## Exercise prompt
From the records below, find each line with the string "select" and copy it.

Collection entries
■ ■ ■ ■
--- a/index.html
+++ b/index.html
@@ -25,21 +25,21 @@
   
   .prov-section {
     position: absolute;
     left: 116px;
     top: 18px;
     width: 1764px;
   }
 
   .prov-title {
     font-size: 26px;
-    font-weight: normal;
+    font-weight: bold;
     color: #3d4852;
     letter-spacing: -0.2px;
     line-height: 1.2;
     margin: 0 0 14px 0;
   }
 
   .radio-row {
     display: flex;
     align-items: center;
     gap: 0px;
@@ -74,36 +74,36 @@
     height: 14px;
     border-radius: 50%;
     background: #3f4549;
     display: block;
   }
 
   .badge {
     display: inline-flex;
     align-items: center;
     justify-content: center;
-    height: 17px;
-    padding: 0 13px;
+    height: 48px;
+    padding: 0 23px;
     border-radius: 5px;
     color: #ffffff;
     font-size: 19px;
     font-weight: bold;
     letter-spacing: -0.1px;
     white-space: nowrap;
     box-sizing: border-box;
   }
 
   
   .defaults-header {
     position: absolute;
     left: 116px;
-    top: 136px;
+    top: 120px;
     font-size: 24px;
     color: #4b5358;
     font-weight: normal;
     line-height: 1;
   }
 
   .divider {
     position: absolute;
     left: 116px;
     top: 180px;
■ ■ ■ ■
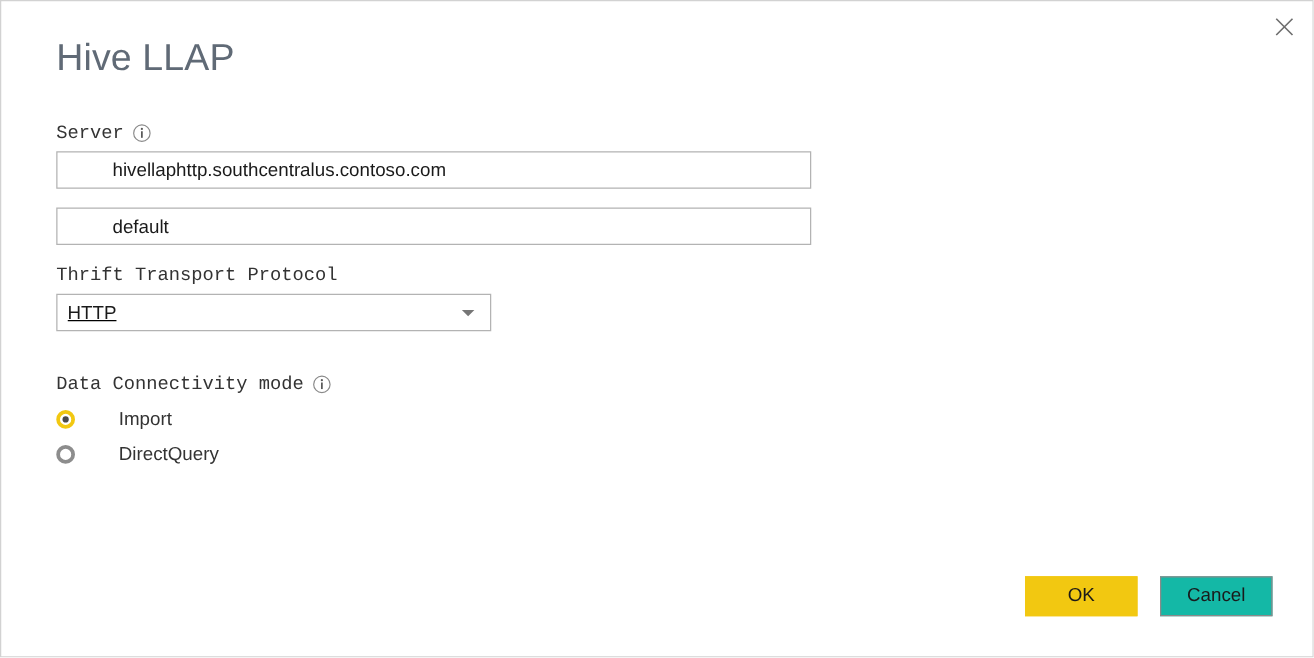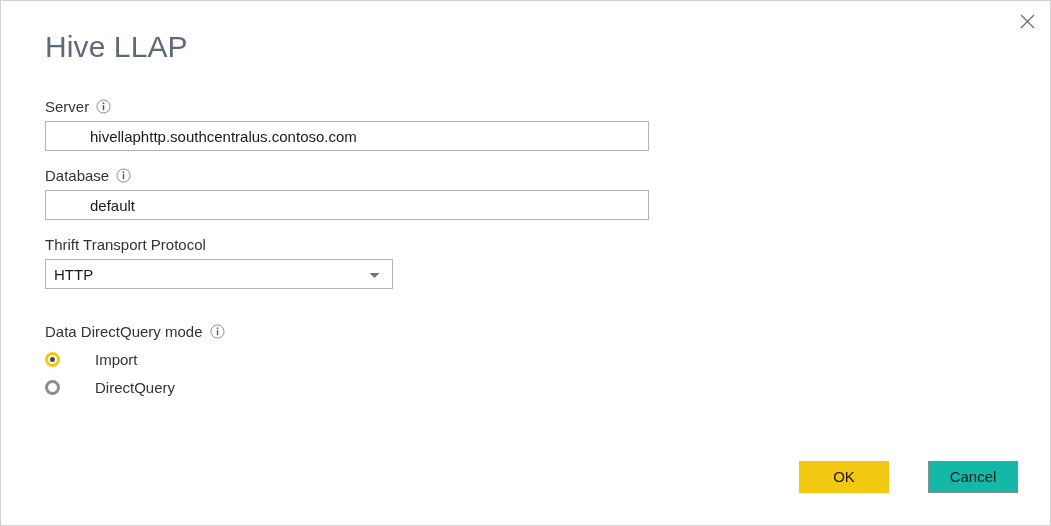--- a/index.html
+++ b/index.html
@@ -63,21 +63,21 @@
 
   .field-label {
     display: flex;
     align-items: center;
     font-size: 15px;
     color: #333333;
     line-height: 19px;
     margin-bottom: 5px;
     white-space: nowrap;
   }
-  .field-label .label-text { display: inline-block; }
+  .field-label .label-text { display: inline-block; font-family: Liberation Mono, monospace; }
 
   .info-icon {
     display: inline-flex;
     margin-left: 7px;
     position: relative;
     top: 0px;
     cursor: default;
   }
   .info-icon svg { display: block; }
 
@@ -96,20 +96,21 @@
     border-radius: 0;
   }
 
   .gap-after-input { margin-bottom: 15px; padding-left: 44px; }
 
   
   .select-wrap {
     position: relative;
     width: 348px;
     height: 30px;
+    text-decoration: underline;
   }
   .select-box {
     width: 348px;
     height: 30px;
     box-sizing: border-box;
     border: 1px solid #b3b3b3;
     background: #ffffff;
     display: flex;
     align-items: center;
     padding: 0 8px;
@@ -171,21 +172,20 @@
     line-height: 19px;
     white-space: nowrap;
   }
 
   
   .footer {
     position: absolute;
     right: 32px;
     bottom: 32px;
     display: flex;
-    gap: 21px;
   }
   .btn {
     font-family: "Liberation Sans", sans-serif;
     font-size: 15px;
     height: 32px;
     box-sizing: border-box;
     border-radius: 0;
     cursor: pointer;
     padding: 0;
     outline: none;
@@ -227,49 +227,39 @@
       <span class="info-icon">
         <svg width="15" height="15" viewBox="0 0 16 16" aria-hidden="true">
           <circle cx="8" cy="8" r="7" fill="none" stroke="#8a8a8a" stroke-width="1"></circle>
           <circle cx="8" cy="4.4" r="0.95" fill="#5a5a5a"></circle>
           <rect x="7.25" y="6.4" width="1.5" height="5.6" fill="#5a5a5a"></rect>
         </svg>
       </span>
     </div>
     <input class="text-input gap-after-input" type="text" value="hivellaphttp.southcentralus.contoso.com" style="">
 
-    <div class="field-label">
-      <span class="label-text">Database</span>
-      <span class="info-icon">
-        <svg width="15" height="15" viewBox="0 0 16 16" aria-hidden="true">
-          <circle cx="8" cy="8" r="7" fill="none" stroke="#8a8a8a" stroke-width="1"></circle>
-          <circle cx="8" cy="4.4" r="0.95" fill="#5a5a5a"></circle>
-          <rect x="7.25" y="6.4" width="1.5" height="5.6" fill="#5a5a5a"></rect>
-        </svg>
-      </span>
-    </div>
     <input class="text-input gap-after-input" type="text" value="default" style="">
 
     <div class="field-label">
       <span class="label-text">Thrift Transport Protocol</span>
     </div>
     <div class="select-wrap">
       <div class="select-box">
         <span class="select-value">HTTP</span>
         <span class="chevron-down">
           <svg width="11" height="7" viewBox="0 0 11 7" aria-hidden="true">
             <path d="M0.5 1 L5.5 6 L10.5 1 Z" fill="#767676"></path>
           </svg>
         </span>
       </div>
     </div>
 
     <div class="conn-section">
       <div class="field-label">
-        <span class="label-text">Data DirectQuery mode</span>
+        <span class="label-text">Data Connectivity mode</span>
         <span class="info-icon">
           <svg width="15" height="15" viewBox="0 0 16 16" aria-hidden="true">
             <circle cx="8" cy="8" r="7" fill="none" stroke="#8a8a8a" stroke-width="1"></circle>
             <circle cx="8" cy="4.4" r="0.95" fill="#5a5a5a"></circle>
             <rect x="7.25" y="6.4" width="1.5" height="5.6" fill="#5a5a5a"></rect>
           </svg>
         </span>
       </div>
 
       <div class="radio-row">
■ ■ ■ ■
## Answer space
   .select-wrap {
   .select-box {
     <div class="select-wrap">
       <div class="select-box">
         <span class="select-value">HTTP</span>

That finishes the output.